Transformation Results

The Sobel transform can be applied to the Seamagine dataset images to highlight edges in the seam zones.

Edge and Line Detection - Canny & Hough Transforms

In this section we look at another edge detection algorithm, the Canny edge detection algorithm paired with the Hough Transform for line detection. These two algorithms typically are applied together and result in a parametric representation of the edges in the image. The Canny edge detection algorithm is a widely used technique in computer vision for detecting edges in images. It works by identifying areas of rapid intensity change, which typically correspond to edges. The process involves several steps:
  1. Applying Gaussian smoothing to reduce noise
  2. Calculating intensity gradients
  3. Applying non-maximum suppression to thin the edges
  4. Using double thresholding to identify strong and weak edges
  5. Edge tracking to connect the weak edges to strong ones
Once edges are detected, the Hough Transform is often applied to detect lines within the image. The Hough Transform maps points in the image space to curves in a parameter space, enabling the detection of geometric shapes like lines. By analyzing the accumulation of points in this parameter space, the algorithm identifies line segments characterized by their orientation and position.

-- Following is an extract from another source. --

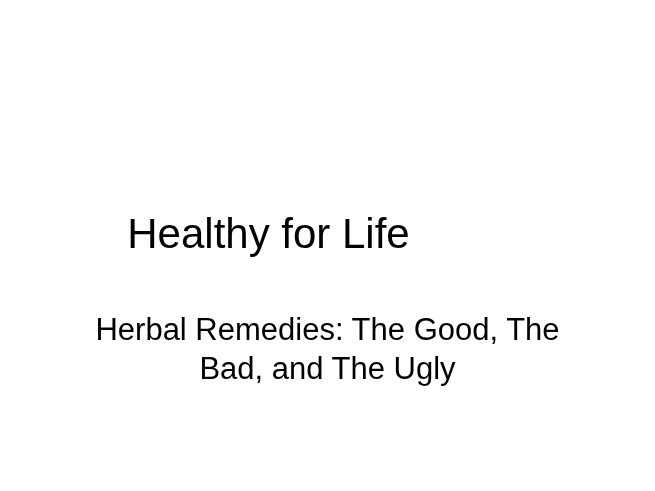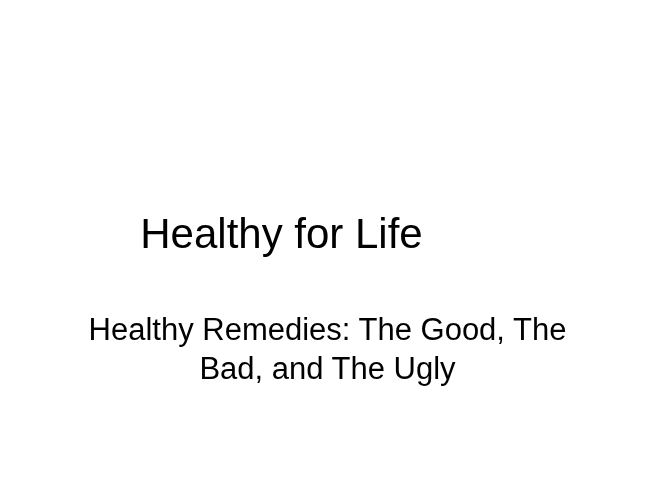"Healthy for Life" .slide-title { padding-left: 13px -> none }
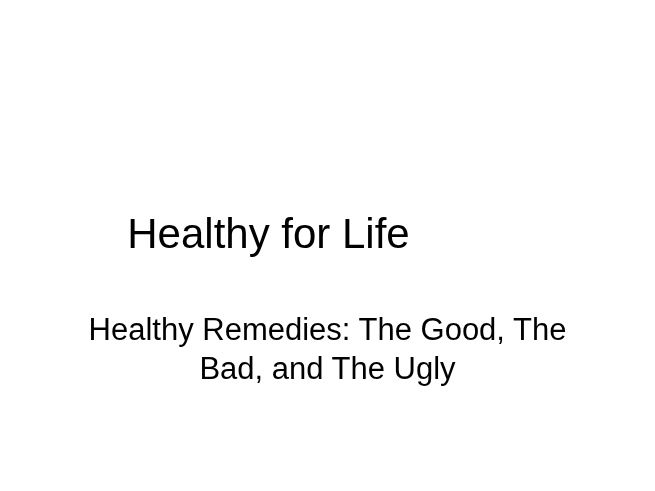"Healthy Remedies: The Good, The" p.slide-subtitle { text: Healthy -> Herbal }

Parametric Line Detection - SOLD²

SOLD² is a state-of-the-art framework for detecting and describing line segments in images. Unlike traditional methods that focus solely on detection, it is designed to simultaneously detect line segments and learn robust descriptors for matching them across different images. SOLD² is a backbone-based feature extraction method and uses a heatmap-based approach to detect line segments, combined with a descriptor learning module for feature matching. The framework is end-to-end trainable and can be fine-tuned to the specific dataset. Its sensitivity and accuracy can be adjusted through parameters such as confidence thresholds and non-maximum suppression.
Due to time constraints no finetuning was performed on the pretrained models.
SOLD² looks promising for further evaluation in a subsequent phase of the project where we can use the produced line segments to provide a semantic characterization of the seam image. Seams are divided into zones and these zones are between lines or better splines1. Therefore, if we have a way to isolate zones, irrespective of the absolute pixel coordinates of each zone, we can produce a disentangled representation of each seam using per-zone features. The feature vector of the seam will be the concatenation of the per-zone feature vectors and this will allow tremendous flexibility in all kinds of downstream2 tasks. For example, in other sections of this report you can observe image-level representation learning algorithms and their performance. Disentangled representations will perform better almost by definition especially when coupled with domain-specific deformation-based anomaly detection models for certain zones.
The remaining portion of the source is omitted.